[Activity] Write out a word-for-word repetition of the lines that come before the line containing "Methionine-DCA | Precursor" in the listing below, along with that line itself, omitting pictures.
####
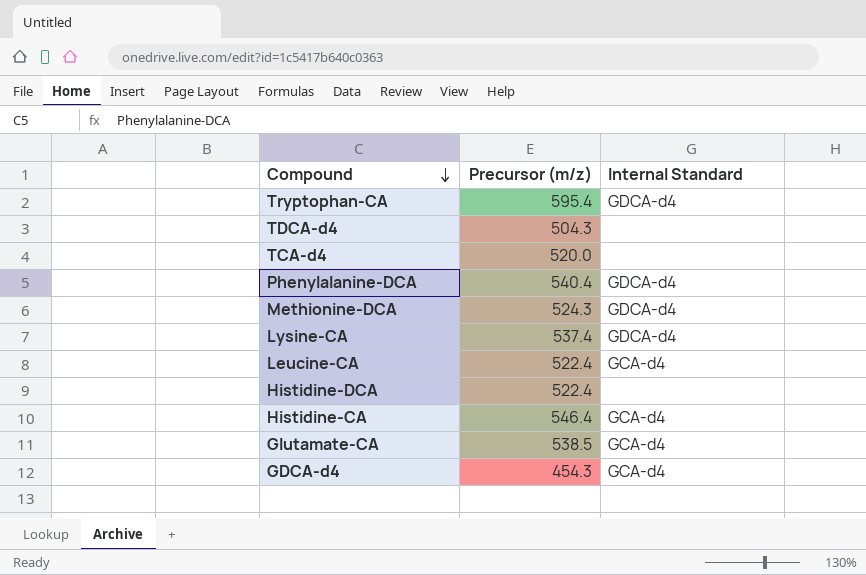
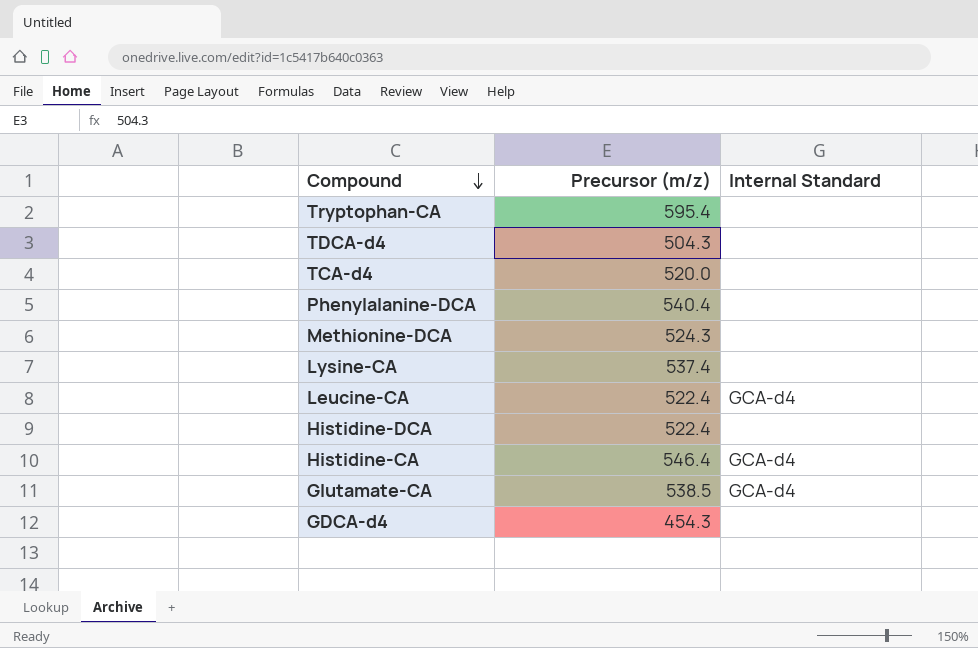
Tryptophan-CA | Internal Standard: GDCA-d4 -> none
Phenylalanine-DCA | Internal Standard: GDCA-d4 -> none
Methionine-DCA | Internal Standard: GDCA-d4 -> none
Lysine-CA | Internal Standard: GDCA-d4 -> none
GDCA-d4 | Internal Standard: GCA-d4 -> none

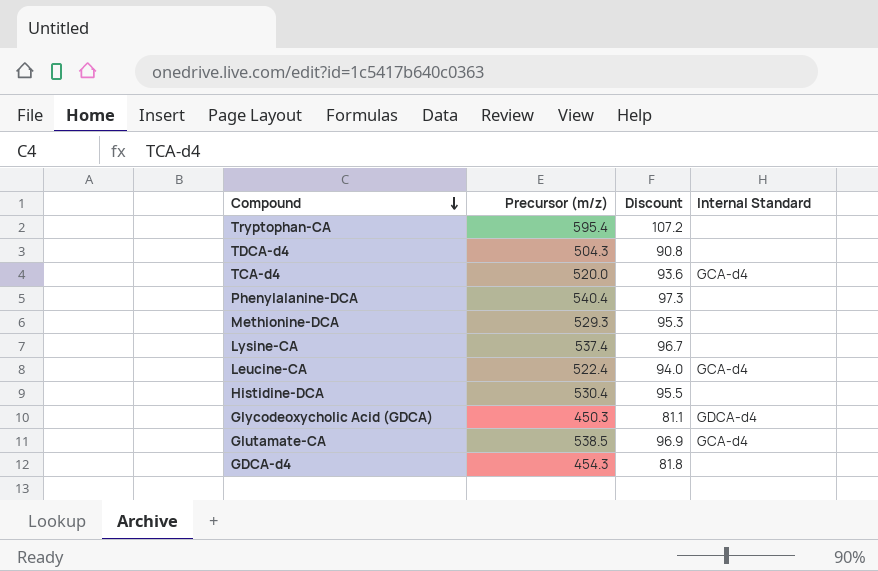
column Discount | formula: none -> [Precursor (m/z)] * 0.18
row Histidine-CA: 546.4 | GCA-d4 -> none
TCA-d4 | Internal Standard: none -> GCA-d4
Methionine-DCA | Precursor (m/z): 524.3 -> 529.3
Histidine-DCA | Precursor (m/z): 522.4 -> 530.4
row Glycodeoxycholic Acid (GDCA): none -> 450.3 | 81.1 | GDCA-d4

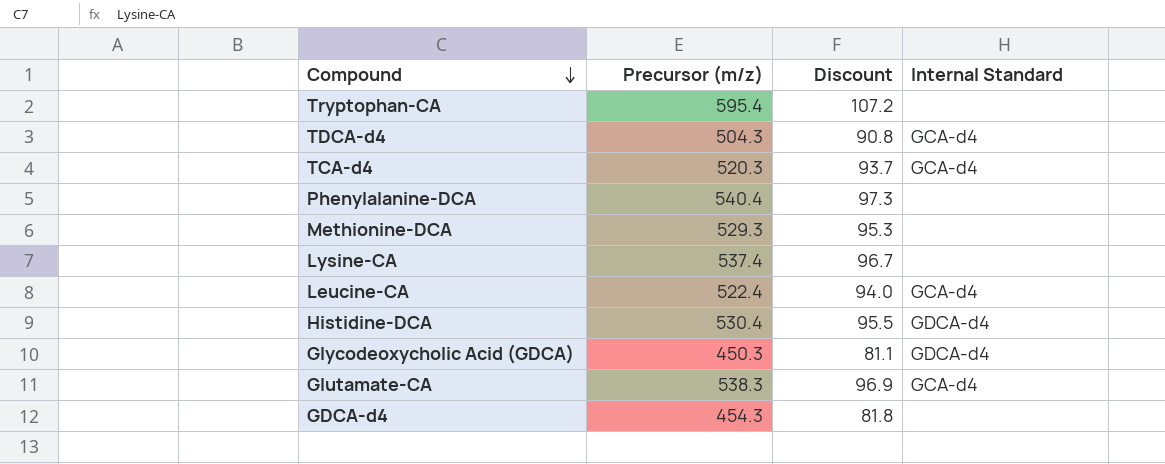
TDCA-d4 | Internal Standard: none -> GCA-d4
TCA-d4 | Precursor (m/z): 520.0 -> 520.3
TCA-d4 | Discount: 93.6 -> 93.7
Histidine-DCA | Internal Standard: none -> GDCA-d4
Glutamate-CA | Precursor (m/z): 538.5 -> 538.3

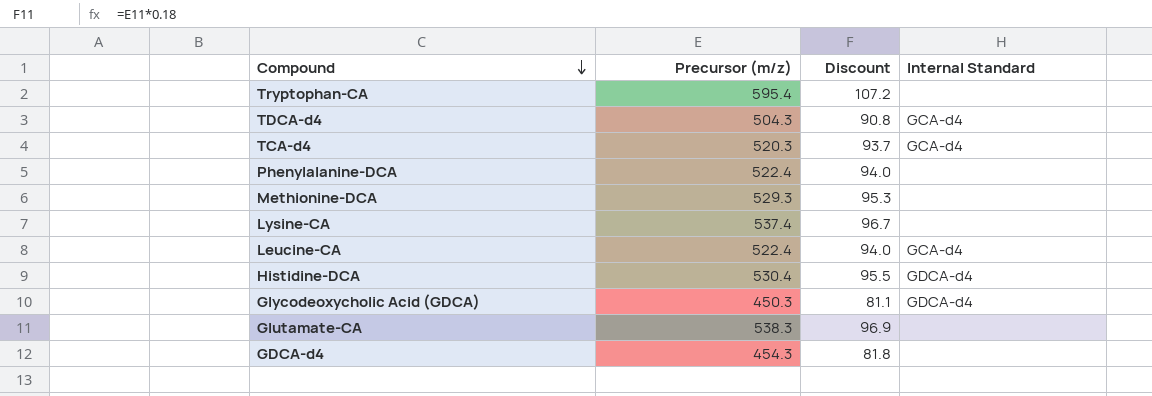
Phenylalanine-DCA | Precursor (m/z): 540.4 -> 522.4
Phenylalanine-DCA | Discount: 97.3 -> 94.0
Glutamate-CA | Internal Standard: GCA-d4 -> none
####
[Finished task]
Tryptophan-CA | Internal Standard: GDCA-d4 -> none
Phenylalanine-DCA | Internal Standard: GDCA-d4 -> none
Methionine-DCA | Internal Standard: GDCA-d4 -> none
Lysine-CA | Internal Standard: GDCA-d4 -> none
GDCA-d4 | Internal Standard: GCA-d4 -> none

column Discount | formula: none -> [Precursor (m/z)] * 0.18
row Histidine-CA: 546.4 | GCA-d4 -> none
TCA-d4 | Internal Standard: none -> GCA-d4
Methionine-DCA | Precursor (m/z): 524.3 -> 529.3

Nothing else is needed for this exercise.